**What you should do**
For each line of the data that includes the word "testing", copy the line.

**Source records**

<<<<

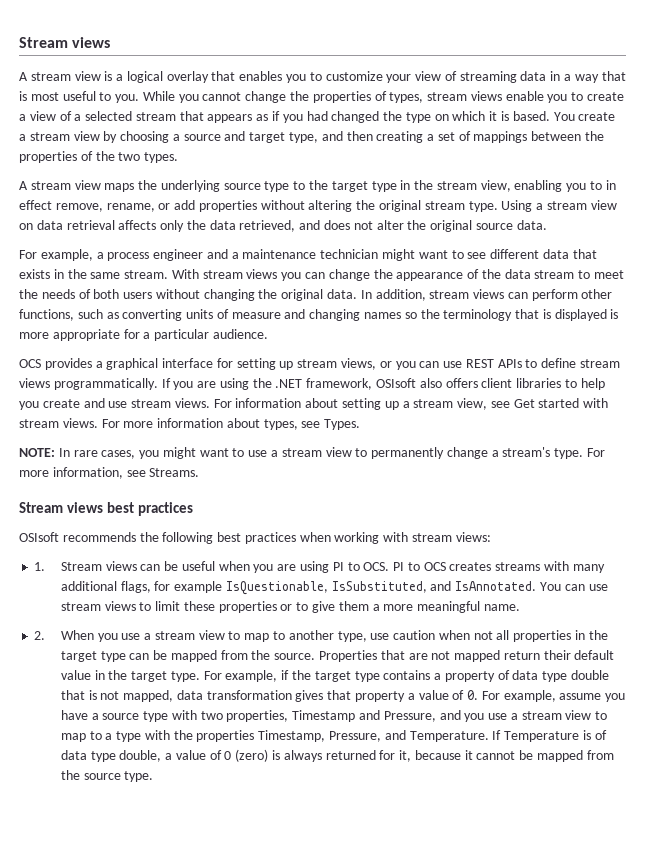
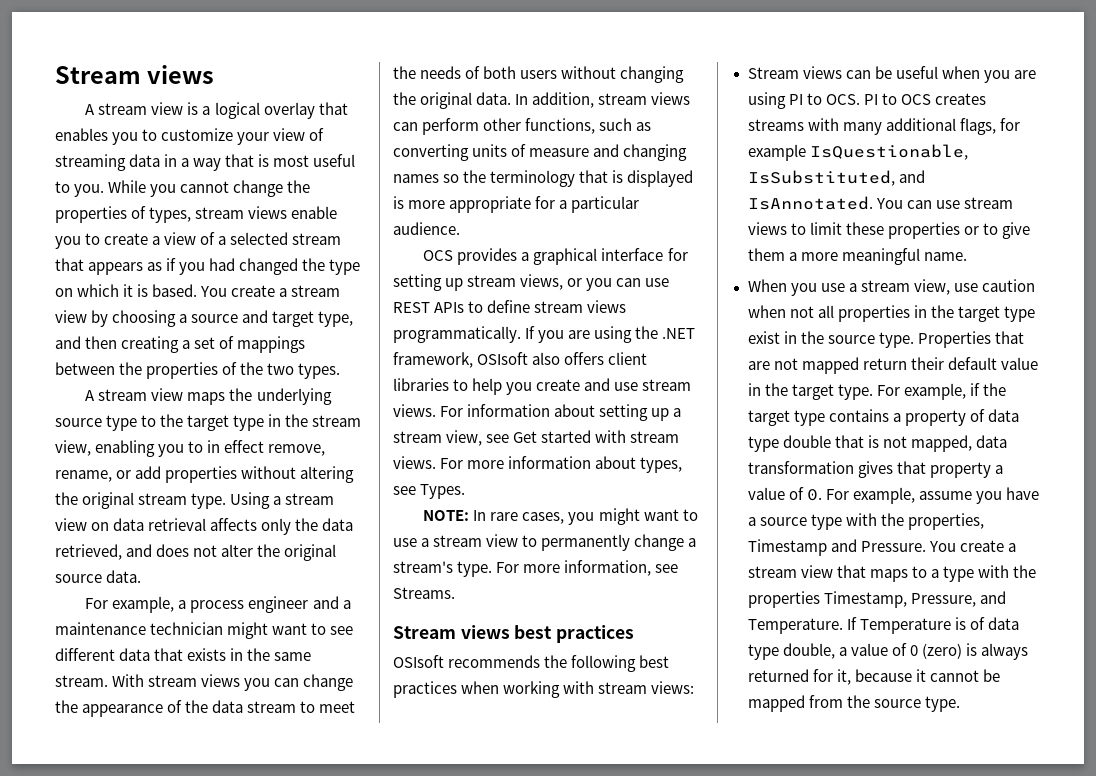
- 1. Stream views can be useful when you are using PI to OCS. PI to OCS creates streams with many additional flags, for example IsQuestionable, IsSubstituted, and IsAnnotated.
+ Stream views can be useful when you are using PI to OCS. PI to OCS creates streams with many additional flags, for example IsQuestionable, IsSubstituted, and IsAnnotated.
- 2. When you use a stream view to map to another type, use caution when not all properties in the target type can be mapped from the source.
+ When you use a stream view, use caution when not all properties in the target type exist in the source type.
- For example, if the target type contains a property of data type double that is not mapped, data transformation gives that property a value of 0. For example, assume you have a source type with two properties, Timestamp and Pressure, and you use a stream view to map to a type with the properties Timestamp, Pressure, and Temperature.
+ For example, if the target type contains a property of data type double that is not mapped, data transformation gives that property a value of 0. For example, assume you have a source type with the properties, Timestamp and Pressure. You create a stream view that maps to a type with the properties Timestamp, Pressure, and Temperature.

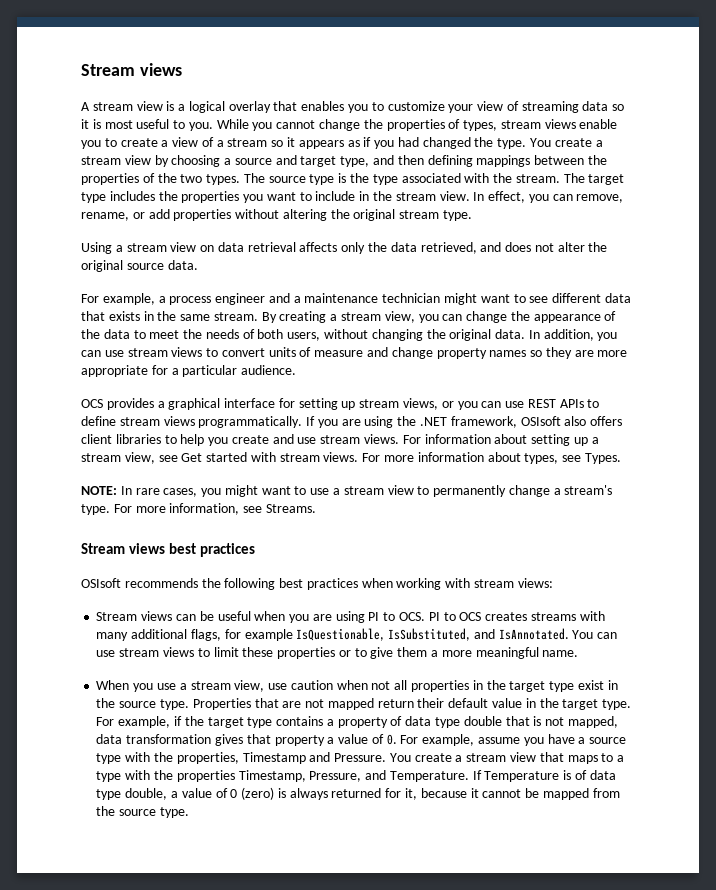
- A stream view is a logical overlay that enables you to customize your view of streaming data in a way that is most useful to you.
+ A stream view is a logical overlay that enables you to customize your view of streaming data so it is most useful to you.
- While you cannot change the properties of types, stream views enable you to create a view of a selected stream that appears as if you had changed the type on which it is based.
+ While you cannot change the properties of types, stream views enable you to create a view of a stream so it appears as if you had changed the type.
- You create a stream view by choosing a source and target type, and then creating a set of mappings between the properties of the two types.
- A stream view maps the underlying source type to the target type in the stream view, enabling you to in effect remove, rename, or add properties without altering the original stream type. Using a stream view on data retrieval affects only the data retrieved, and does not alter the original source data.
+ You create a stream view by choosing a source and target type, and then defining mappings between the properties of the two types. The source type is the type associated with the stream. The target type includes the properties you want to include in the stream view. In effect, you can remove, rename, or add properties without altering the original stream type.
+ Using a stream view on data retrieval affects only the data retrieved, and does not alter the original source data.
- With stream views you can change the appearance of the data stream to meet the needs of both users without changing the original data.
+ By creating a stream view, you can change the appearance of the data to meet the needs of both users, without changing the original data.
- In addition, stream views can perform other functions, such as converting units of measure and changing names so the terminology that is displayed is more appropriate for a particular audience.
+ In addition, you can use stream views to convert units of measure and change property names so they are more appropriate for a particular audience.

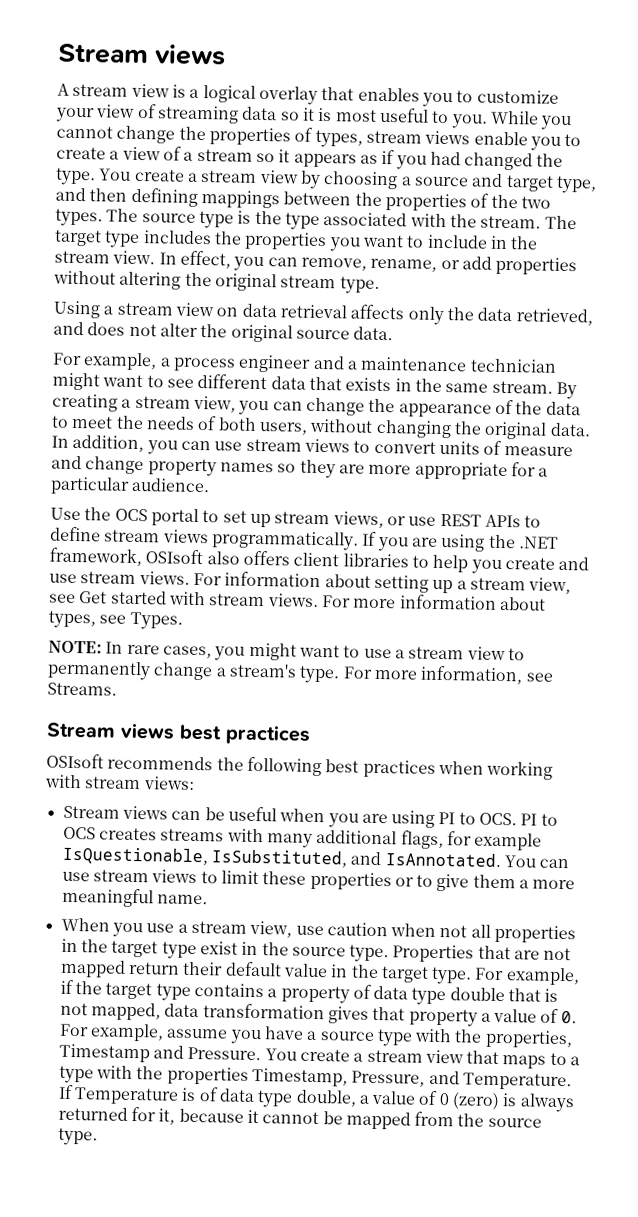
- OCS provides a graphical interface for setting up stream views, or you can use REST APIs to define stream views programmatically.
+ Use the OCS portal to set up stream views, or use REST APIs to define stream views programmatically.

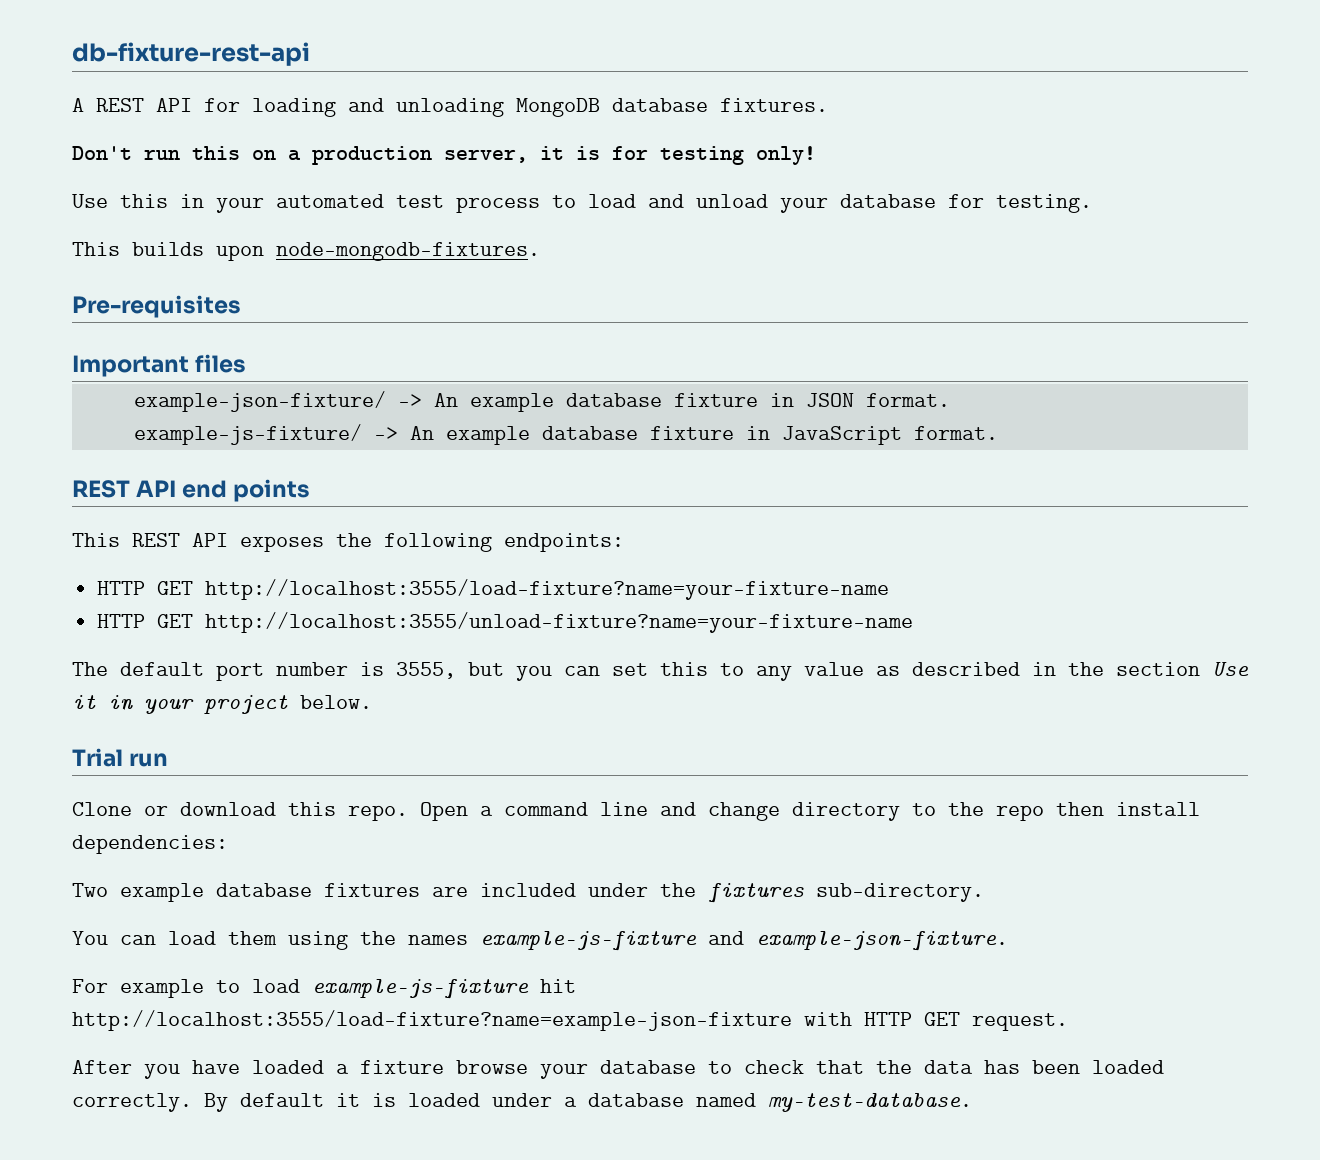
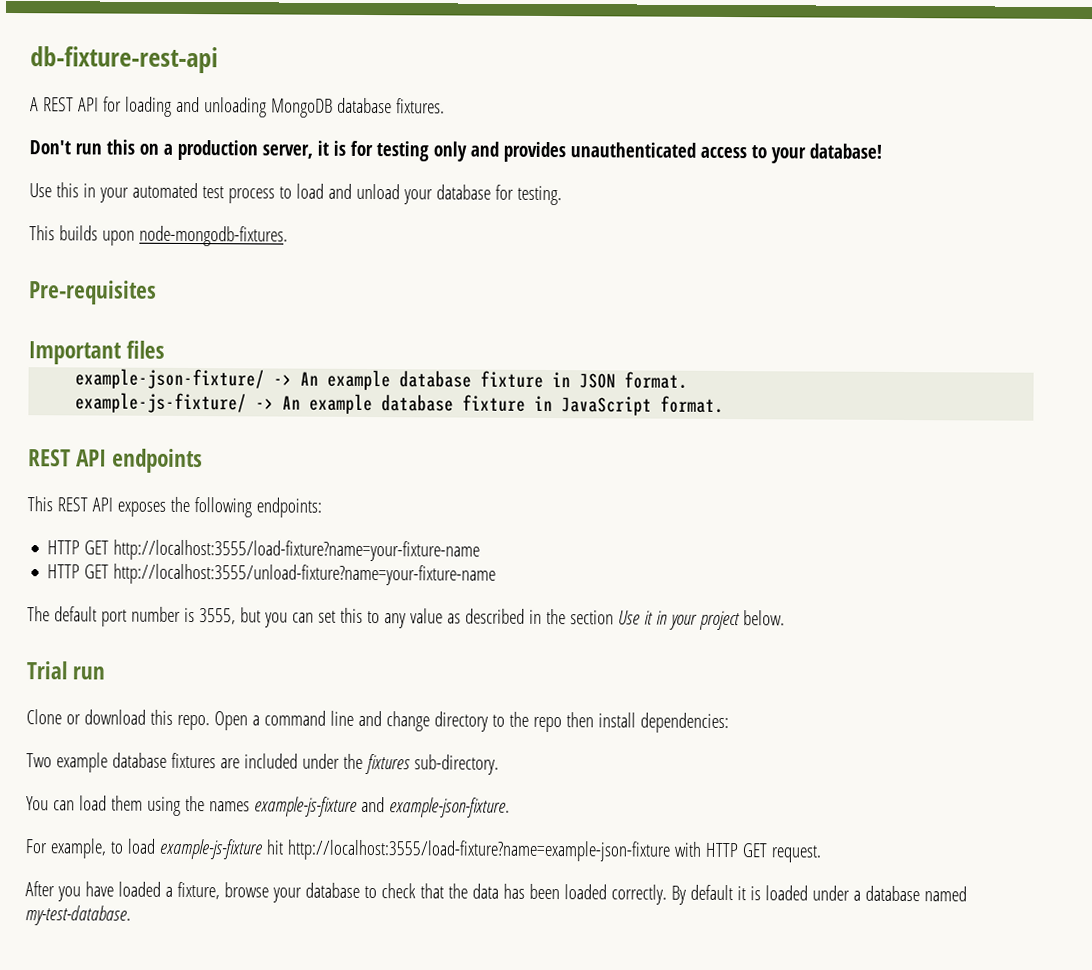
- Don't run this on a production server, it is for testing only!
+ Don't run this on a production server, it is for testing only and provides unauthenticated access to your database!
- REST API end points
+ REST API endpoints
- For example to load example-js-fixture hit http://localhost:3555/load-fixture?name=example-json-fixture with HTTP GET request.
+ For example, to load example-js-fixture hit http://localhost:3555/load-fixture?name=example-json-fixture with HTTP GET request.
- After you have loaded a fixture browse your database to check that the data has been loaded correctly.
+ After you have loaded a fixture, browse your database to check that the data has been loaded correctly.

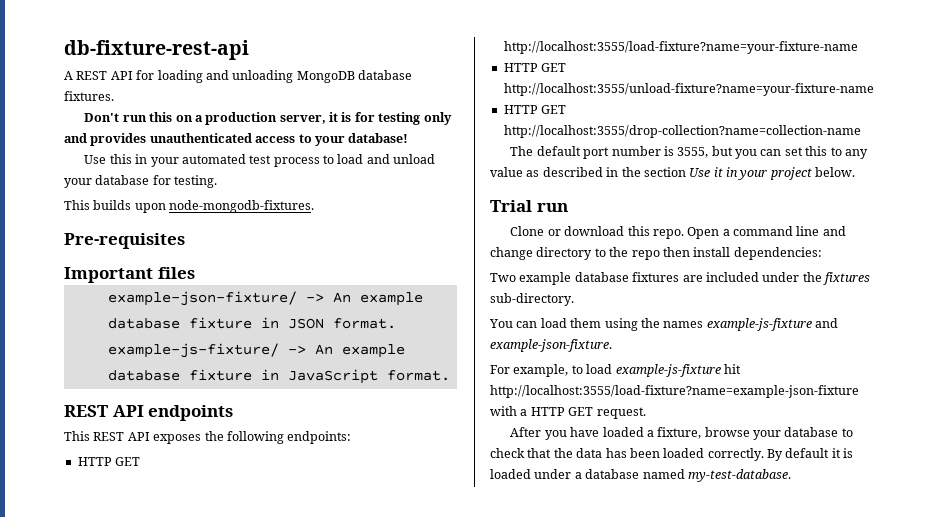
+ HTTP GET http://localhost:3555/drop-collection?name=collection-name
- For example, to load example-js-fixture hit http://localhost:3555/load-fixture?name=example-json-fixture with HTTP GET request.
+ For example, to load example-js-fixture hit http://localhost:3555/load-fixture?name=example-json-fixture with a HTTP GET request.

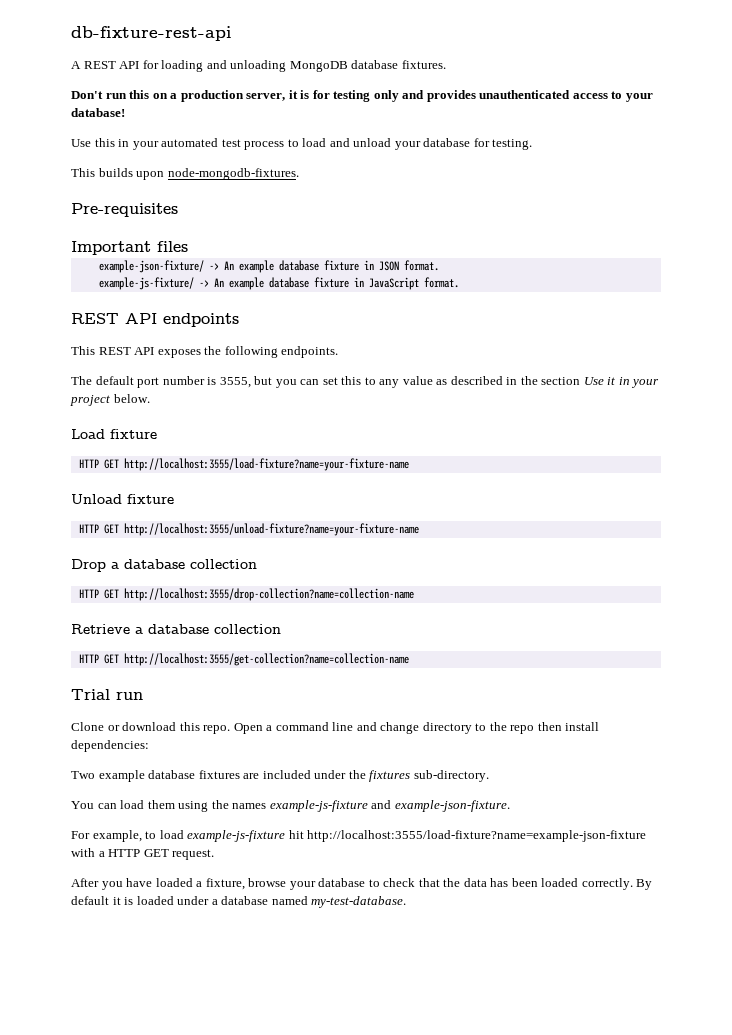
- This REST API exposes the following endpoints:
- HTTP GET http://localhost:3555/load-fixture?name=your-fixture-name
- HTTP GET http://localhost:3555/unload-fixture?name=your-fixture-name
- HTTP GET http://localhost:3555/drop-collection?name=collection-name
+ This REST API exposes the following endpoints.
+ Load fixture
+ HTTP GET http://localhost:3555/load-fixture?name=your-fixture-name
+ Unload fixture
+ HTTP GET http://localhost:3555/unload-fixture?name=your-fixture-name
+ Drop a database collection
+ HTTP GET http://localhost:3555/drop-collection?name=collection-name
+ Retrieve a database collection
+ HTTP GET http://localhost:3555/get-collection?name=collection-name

>>>>

**Answer to the exercise**
- Don't run this on a production server, it is for testing only!
+ Don't run this on a production server, it is for testing only and provides unauthenticated access to your database!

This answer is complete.